Alrededor de un chamán circulan historias mágicas, que construyen una imagen de sabiduría y de respeto que podría inspirar, incluso, cierto temor. Es un personaje, tal y como se le imagina, con un ramo de hojas en sus manos, que agita sobre los cuerpos y las almas enfermas. Un ser que tiene el permiso de hablar con los espíritus, para obtener la revelación de lo que sucede en el mundo y que los hermanos menores, los blancos, no pueden comprender.
Omar tiene que contar lo que ha visto y que incluso a él, un habitante más de la región, lo ha dejado sin aliento. Sabe que el poder de aquellos que llaman taitas o maloqueros es concedido por una fuerza superior que no se ve, pero que es capaz de modificar las leyes de la naturaleza. Una comunidad celebraba el día de los niños cuando la lluvia amenazó con llevarse los preparativos. Entonces el chamán se levantó, empezó a orar y a cantar. Luego estiró su brazo y movió la mano de derecha a izquierda, para desplazar la pared de agua que viajaba inexorable hacia las mesas y sillas dispuestas para la fiesta. Pero ante la fuerza del chamán, cambió su rumbo y se fue como la mano, hacia la derecha, lejos de los pobladores atónitos que veían cómo el agua lo complacía. “Y no lo vi una vez, lo he visto tres veces”, cuenta con el asombro que lo obliga a repetir la historia tantas veces como pueda.
También recuerda el momento en el que, siendo rescatista, fue llamado por la Policía para ayudar en la búsqueda de un uniformado que había caído al río.
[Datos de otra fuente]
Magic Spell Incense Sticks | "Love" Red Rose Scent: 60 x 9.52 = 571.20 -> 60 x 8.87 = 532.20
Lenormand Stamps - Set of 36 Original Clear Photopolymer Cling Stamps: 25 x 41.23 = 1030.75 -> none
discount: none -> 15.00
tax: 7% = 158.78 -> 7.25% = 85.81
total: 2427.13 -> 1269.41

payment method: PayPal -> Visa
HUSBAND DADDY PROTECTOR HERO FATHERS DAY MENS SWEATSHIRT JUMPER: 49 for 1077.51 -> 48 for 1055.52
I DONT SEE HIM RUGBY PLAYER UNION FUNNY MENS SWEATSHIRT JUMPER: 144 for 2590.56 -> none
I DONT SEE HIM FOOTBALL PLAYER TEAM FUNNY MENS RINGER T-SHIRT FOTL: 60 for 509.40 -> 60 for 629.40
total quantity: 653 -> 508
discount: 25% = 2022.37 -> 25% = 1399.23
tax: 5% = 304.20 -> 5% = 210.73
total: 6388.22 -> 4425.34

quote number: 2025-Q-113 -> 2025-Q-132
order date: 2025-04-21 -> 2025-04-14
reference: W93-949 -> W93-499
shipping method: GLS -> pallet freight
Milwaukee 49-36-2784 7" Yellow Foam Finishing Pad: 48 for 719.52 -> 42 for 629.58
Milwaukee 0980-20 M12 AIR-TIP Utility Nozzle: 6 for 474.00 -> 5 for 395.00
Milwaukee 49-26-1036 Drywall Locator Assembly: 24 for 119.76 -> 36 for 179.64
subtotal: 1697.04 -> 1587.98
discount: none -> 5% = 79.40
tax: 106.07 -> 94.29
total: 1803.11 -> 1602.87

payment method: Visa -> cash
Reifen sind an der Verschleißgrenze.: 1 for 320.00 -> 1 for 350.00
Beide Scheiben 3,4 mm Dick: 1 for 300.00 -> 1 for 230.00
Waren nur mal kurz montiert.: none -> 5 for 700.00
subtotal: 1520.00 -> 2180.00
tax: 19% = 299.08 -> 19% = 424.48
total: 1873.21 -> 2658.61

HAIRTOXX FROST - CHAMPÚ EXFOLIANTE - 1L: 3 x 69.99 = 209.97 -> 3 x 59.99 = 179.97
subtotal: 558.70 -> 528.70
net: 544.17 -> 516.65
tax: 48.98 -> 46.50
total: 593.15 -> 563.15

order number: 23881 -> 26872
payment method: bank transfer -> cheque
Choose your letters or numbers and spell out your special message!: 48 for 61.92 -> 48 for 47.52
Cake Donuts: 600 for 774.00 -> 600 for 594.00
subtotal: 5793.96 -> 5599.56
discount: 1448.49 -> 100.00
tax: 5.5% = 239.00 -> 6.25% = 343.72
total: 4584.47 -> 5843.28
Durante días y días de operativos no tuvieron resultados, hasta que fueron llamados por los ancianos de la comunidad, quienes los reprendieron por no pedirle permiso a la naturaleza antes de entrar a esculcarla. “Hemos orado y sabemos que el cuerpo del hombre saldrá a la orilla del río a las 5 y 15 de la tarde, mañana”, les dijeron. A las 5 y 15 del día siguiente el cuerpo flotó hacia la superficie en el lugar señalado por los taitas. “Hablaron con los espíritus del agua y les pidieron que dejaran ir a ese hombre. Ellos accedieron y les dieron las indicaciones del lugar en el que aparecería”, dirá después William al escuchar la anécdota, para responder con naturalidad a lo que los demás llaman milagro.